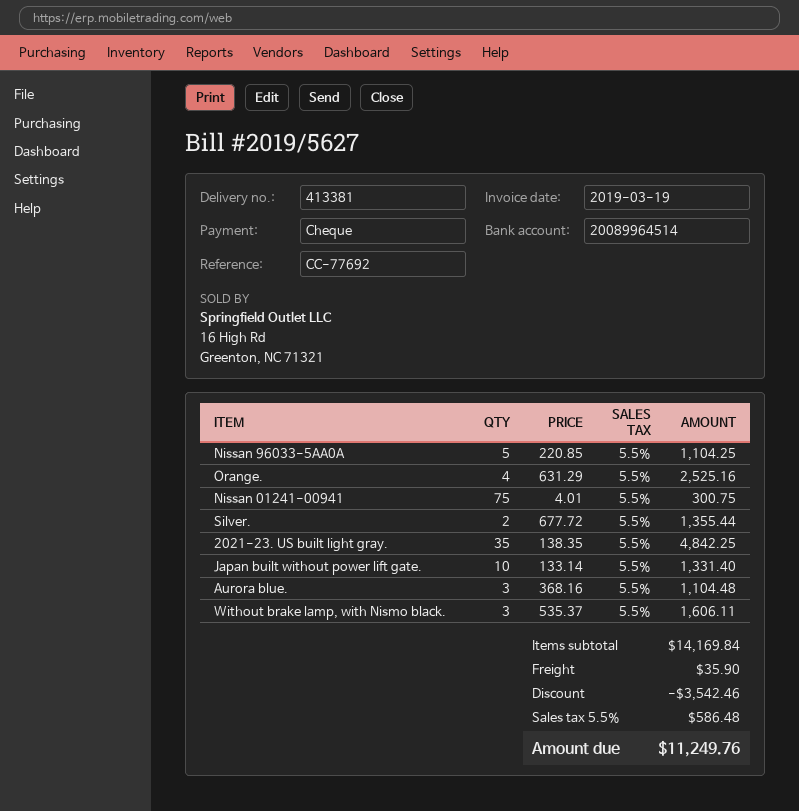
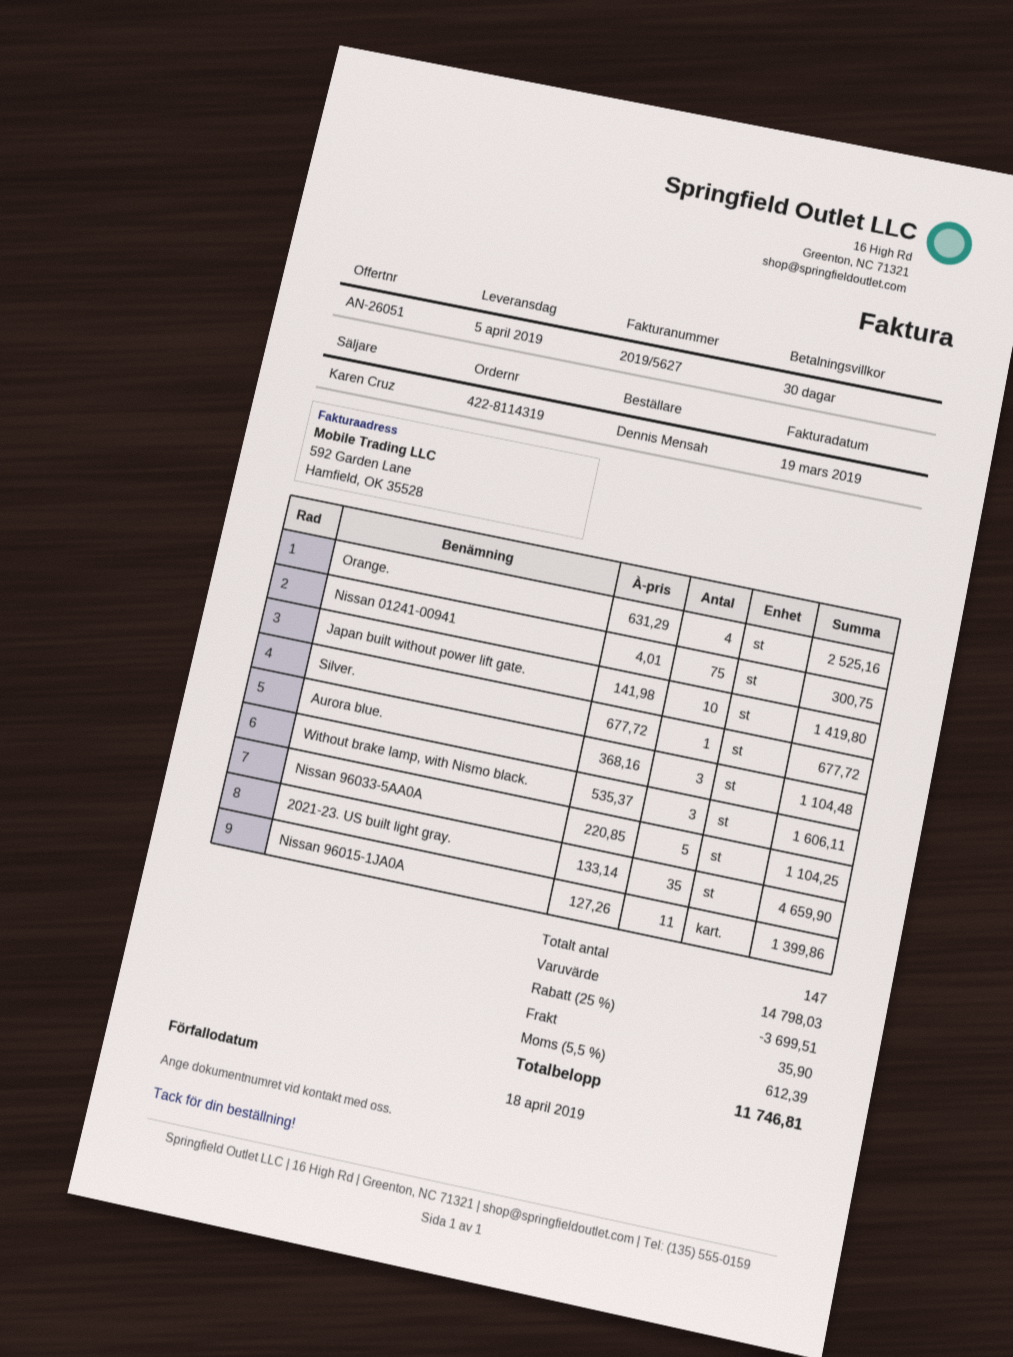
Silver.: 2 x 677.72 = 1355.44 -> 1 x 677.72 = 677.72
2021-23. US built light gray.: 35 x 138.35 = 4842.25 -> 35 x 133.14 = 4659.90
Japan built without power lift gate.: 10 x 133.14 = 1331.40 -> 10 x 141.98 = 1419.80
Nissan 96015-1JA0A: none -> 11 x 127.26 = 1399.86
subtotal: 14169.84 -> 14798.03
discount: 3542.46 -> 3699.51
tax: 5.5% = 586.48 -> 5.5% = 612.39
total: 11249.76 -> 11746.81

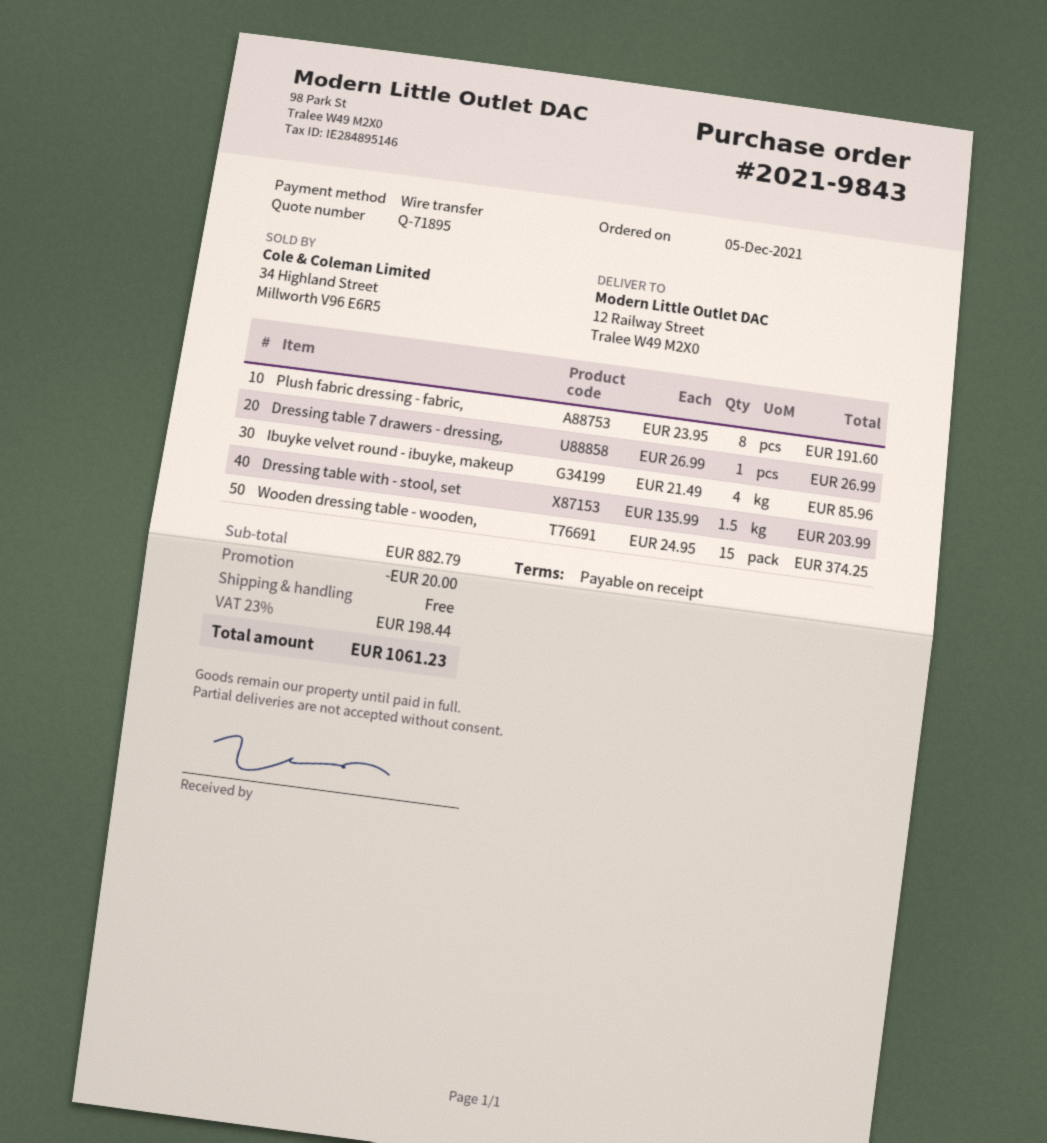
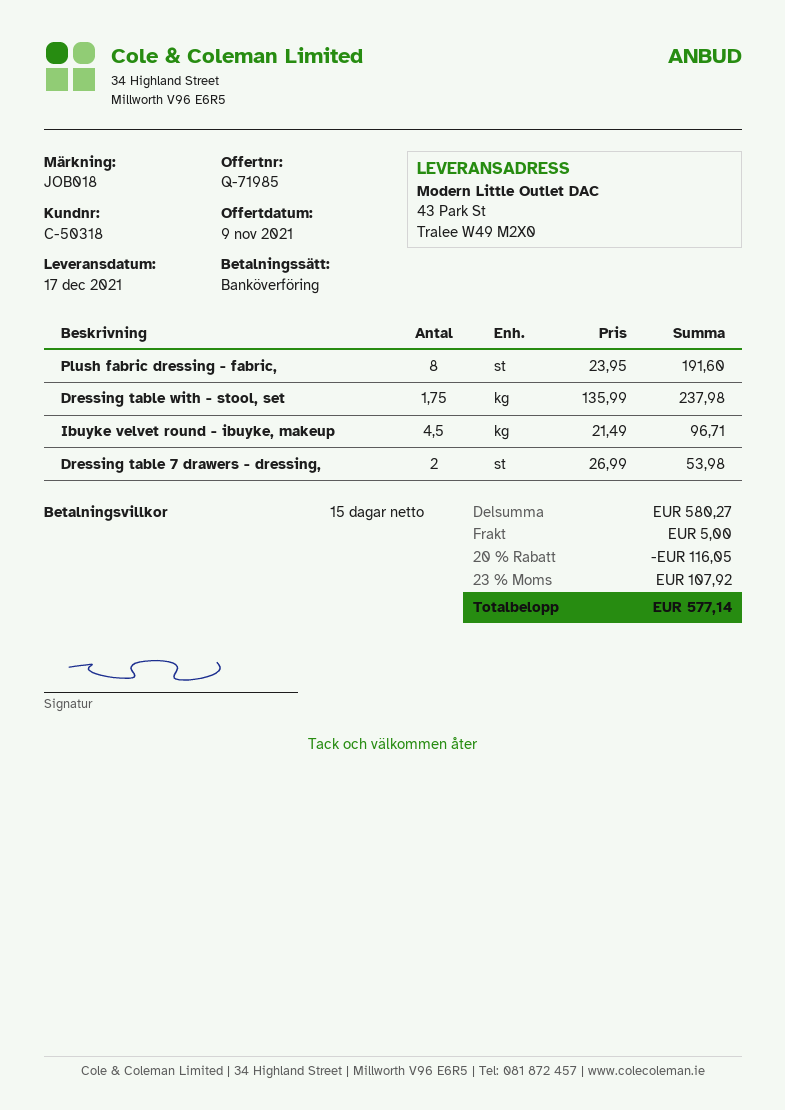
quote number: Q-71895 -> Q-71985
payment terms: on receipt -> 15 days
ship to: 12 Railway Street, Tralee W49 M2X0 -> 43 Park St, Tralee W49 M2X0
Dressing table 7 drawers - dressing,: 1 x 26.99 = 26.99 -> 2 x 26.99 = 53.98
Ibuyke velvet round - ibuyke, makeup: 4 x 21.49 = 85.96 -> 4.5 x 21.49 = 96.71
Dressing table with - stool, set: 1.5 x 135.99 = 203.99 -> 1.75 x 135.99 = 237.98
Wooden dressing table - wooden,: 15 x 24.95 = 374.25 -> none
subtotal: 882.79 -> 580.27
discount: 20.00 -> 116.05
shipping: 0.00 -> 5.00
tax: 23% = 198.44 -> 23% = 107.92
total: 1061.23 -> 577.14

━━━━━━━━━━

> What needs to be done
Restate the material word for word, minus pictures.

> Expected answer
Silver.: 2 x 677.72 = 1355.44 -> 1 x 677.72 = 677.72
2021-23. US built light gray.: 35 x 138.35 = 4842.25 -> 35 x 133.14 = 4659.90
Japan built without power lift gate.: 10 x 133.14 = 1331.40 -> 10 x 141.98 = 1419.80
Nissan 96015-1JA0A: none -> 11 x 127.26 = 1399.86
subtotal: 14169.84 -> 14798.03
discount: 3542.46 -> 3699.51
tax: 5.5% = 586.48 -> 5.5% = 612.39
total: 11249.76 -> 11746.81

quote number: Q-71895 -> Q-71985
payment terms: on receipt -> 15 days
ship to: 12 Railway Street, Tralee W49 M2X0 -> 43 Park St, Tralee W49 M2X0
Dressing table 7 drawers - dressing,: 1 x 26.99 = 26.99 -> 2 x 26.99 = 53.98
Ibuyke velvet round - ibuyke, makeup: 4 x 21.49 = 85.96 -> 4.5 x 21.49 = 96.71
Dressing table with - stool, set: 1.5 x 135.99 = 203.99 -> 1.75 x 135.99 = 237.98
Wooden dressing table - wooden,: 15 x 24.95 = 374.25 -> none
subtotal: 882.79 -> 580.27
discount: 20.00 -> 116.05
shipping: 0.00 -> 5.00
tax: 23% = 198.44 -> 23% = 107.92
total: 1061.23 -> 577.14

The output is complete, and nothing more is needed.